Rivera-Peraza v. Holder

Summarized by:

  • Court: 9th Circuit Court of Appeals Archives
  • Area(s) of Law: Immigration
  • Date Filed: 06-29-2012
  • Case #: 08-70455
  • Judge(s)/Court Below: Circuit Judge Fletcher for the Court; Circuit Judge Rawlinson and Senior District Judge Singleton
  • Full Text Opinion

An alien seeking permanent resident status through a waiver of inadmissibility under §1182(h)(1)(B), and who is also subject to §1212.7(d) due to a conviction of a “violent or dangerous crime,” must first meet the threshold discretionary demonstration of hardship as defined by §1182(h)(1)(B), followed by the additional discretionary requirement that the alien and family members face “exceptional and extremely unusual hardship.”
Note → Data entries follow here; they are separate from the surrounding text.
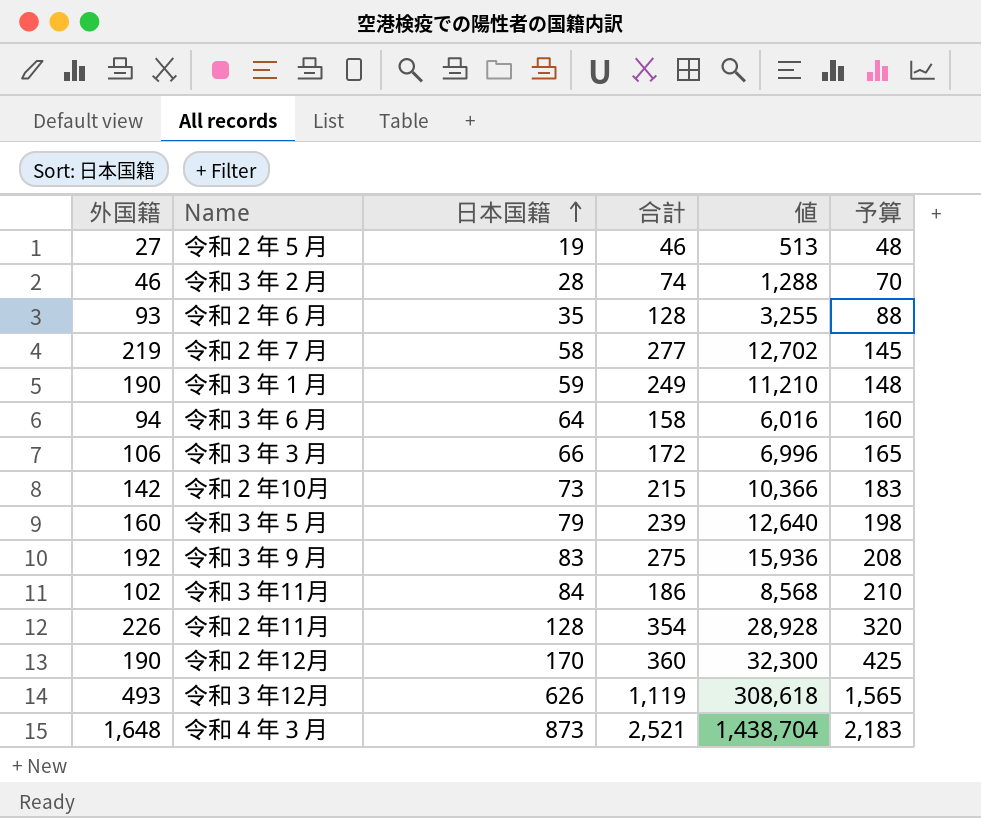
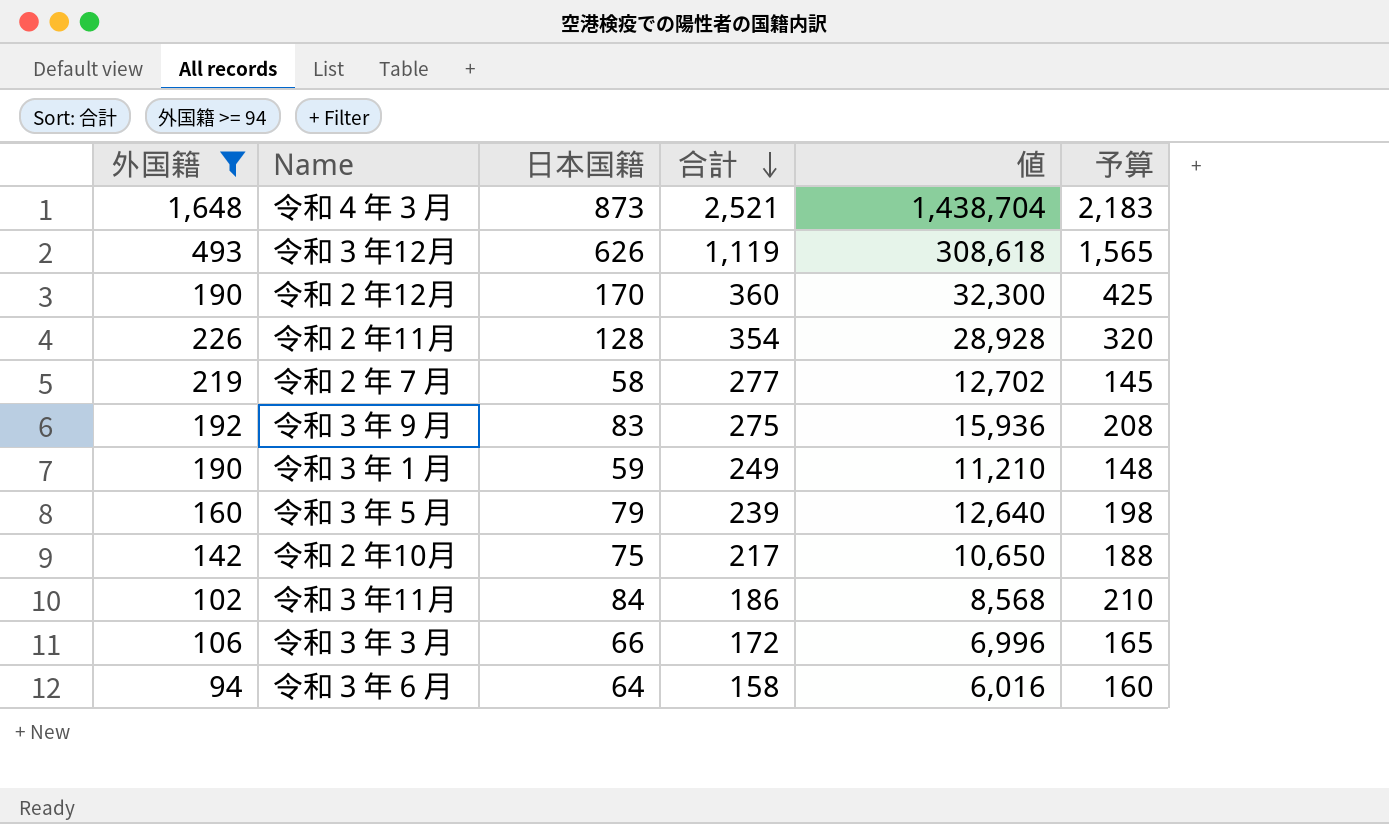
filter: none -> 外国籍 >= 94
row order: 日本国籍 ascending -> 合計 descending
令和２年10月 | 日本国籍: 73 -> 75
令和２年10月 | 合計: 215 -> 217
令和２年10月 | 値: 10,366 -> 10,650
令和２年10月 | 予算: 183 -> 188

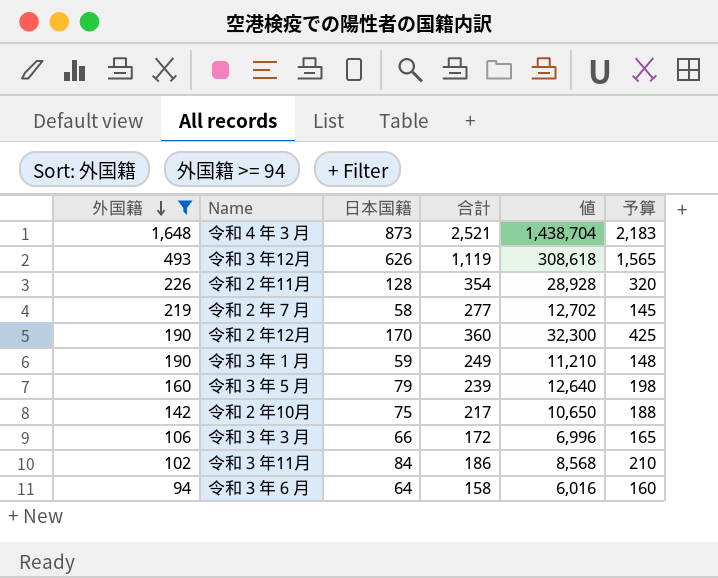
row order: 合計 descending -> 外国籍 descending
row 令和３年９月: 192 | 83 | 275 | 15,936 | 208 -> none

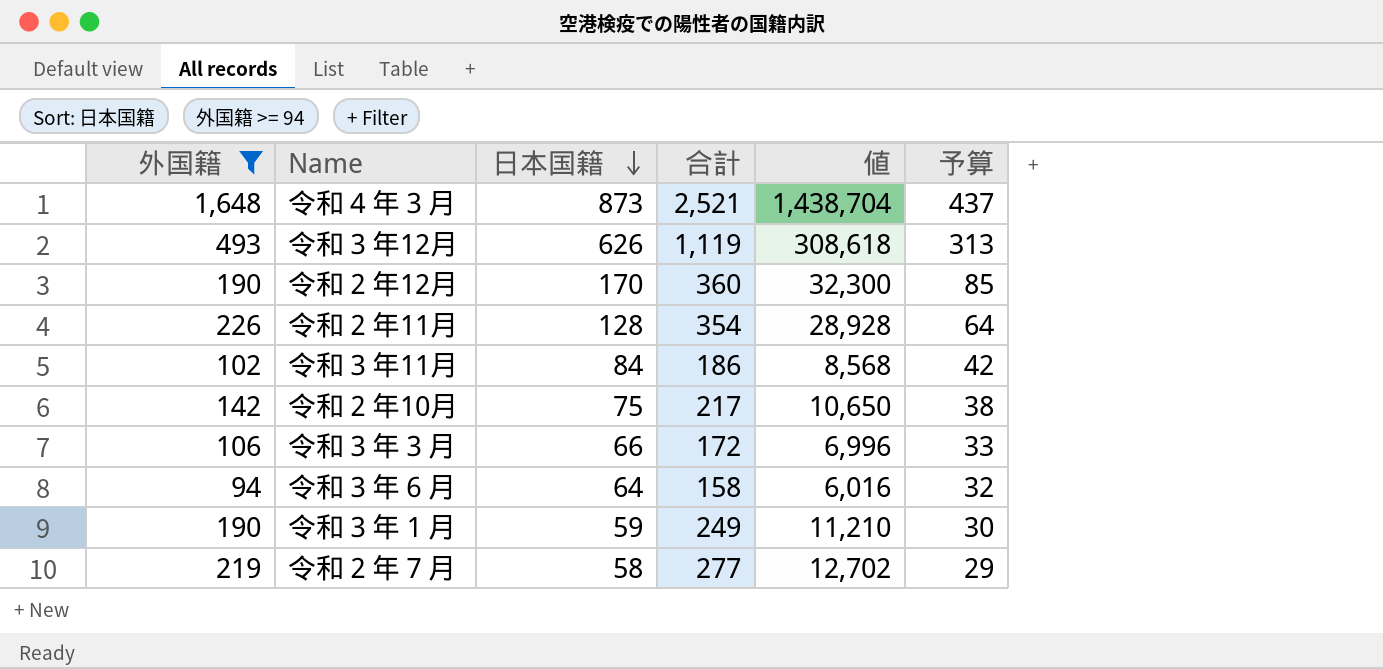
row order: 外国籍 descending -> 日本国籍 descending
column 予算 | formula: [日本国籍] * 2.5 -> [日本国籍] * 0.5
row 令和３年５月: 160 | 79 | 239 | 12,640 | 198 -> none

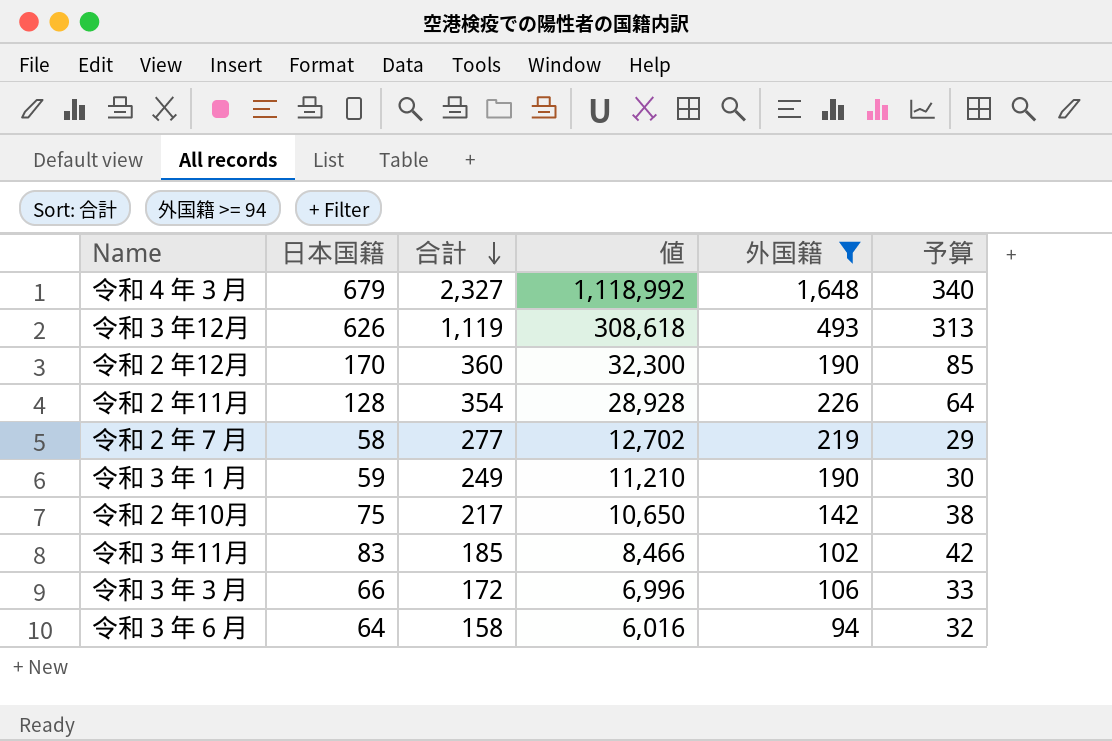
row order: 日本国籍 descending -> 合計 descending
column 外国籍 | position: 1 -> 5
令和４年３月 | 日本国籍: 873 -> 679
令和４年３月 | 合計: 2,521 -> 2,327
令和４年３月 | 値: 1,438,704 -> 1,118,992
令和４年３月 | 予算: 437 -> 340
令和３年11月 | 日本国籍: 84 -> 83
令和３年11月 | 合計: 186 -> 185
令和３年11月 | 値: 8,568 -> 8,466

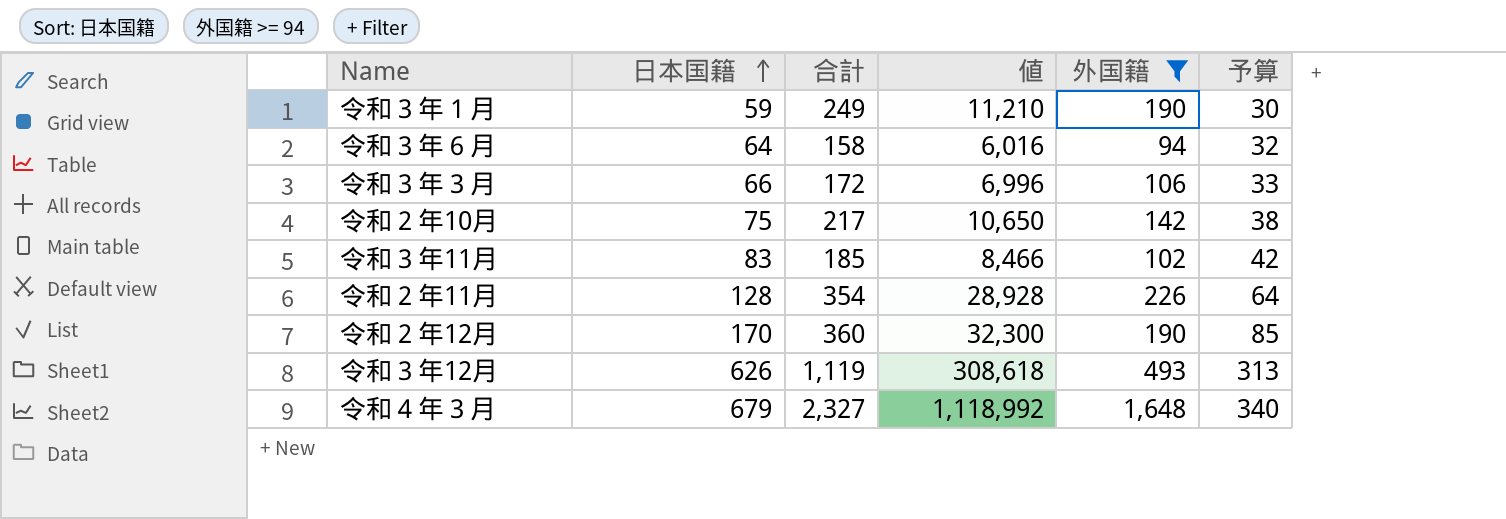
row order: 合計 descending -> 日本国籍 ascending
row 令和２年７月: 58 | 277 | 12,702 | 219 | 29 -> none

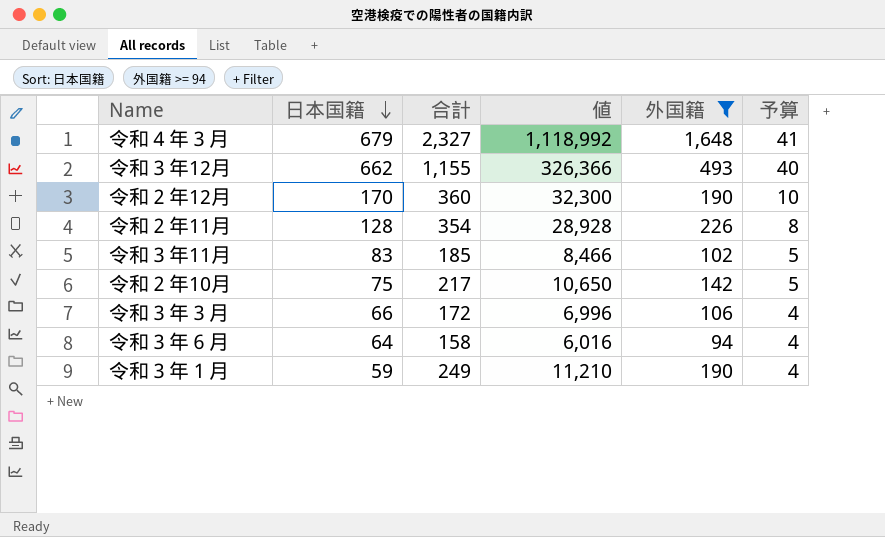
row order: 日本国籍 ascending -> 日本国籍 descending
column 予算 | formula: [日本国籍] * 0.5 -> [日本国籍] * 0.06
令和３年12月 | 日本国籍: 626 -> 662
令和３年12月 | 合計: 1,119 -> 1,155
令和３年12月 | 値: 308,618 -> 326,366

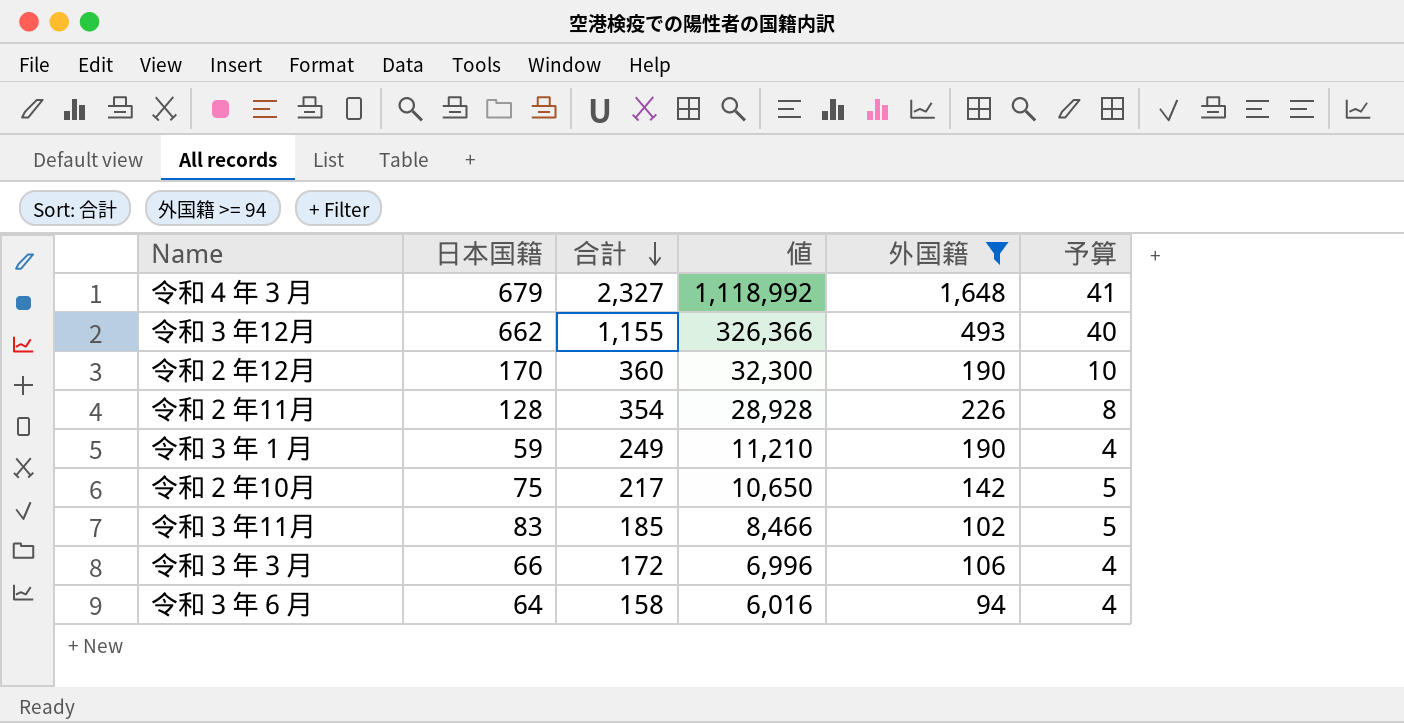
row order: 日本国籍 descending -> 合計 descending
Petitioner Rafael Rivera-Peraza (Rivera) sought review of the Board of Immigration Appeals (BIA) decision that affirmed an Immigration Judge’s denial of his application for waiver of inadmissibility. In 1981, Rivera was convicted of armed robbery with a firearm. After serving several years of his sentence, Rivera was deported back to Mexico. He later entered the United States at least twice without inspection, for which the government commenced a removal proceeding against him in 2004. Despite admitting removability, Rivera moved for an adjustment of his status to become a lawful permanent resident under waivers of inadmissibility, under § 1182(h)(1)(A) (“the rehabilitation waiver”) and (B) (“the hardship waiver”). Rivera’s prior conviction of a “violent or dangerous crime” required that the hardship standard of § 1182 (h)(1)(B) also be qualified by §1212.7(d), which requires that the applicant clearly show that “denial of . . . admission . . . would result in exceptional and unusual hardship,” as opposed to the less stringent requirement of §1182(h)(1)(B), that requires the applicant to show “extreme hardship to the United States citizen or lawfully resident spouse, parent, son or daughter of such alien.” The Ninth Circuit rejected Rivera’s contention that §1212.7(d) improperly heightens the hardship standard because the two sections deal with differing circumstances for the waivers and it was improper for the heightened standard of §1212 to supplant the threshold eligibility requirement in §1182(h)(1)(B). Instead, the two standards measure the hardship impacting two different groups of people, and the §1212.7(d) only applies to the applicant “after the [applicant] has met the threshold requirements [of §1182(h)(1)(B)].” AFFIRMED.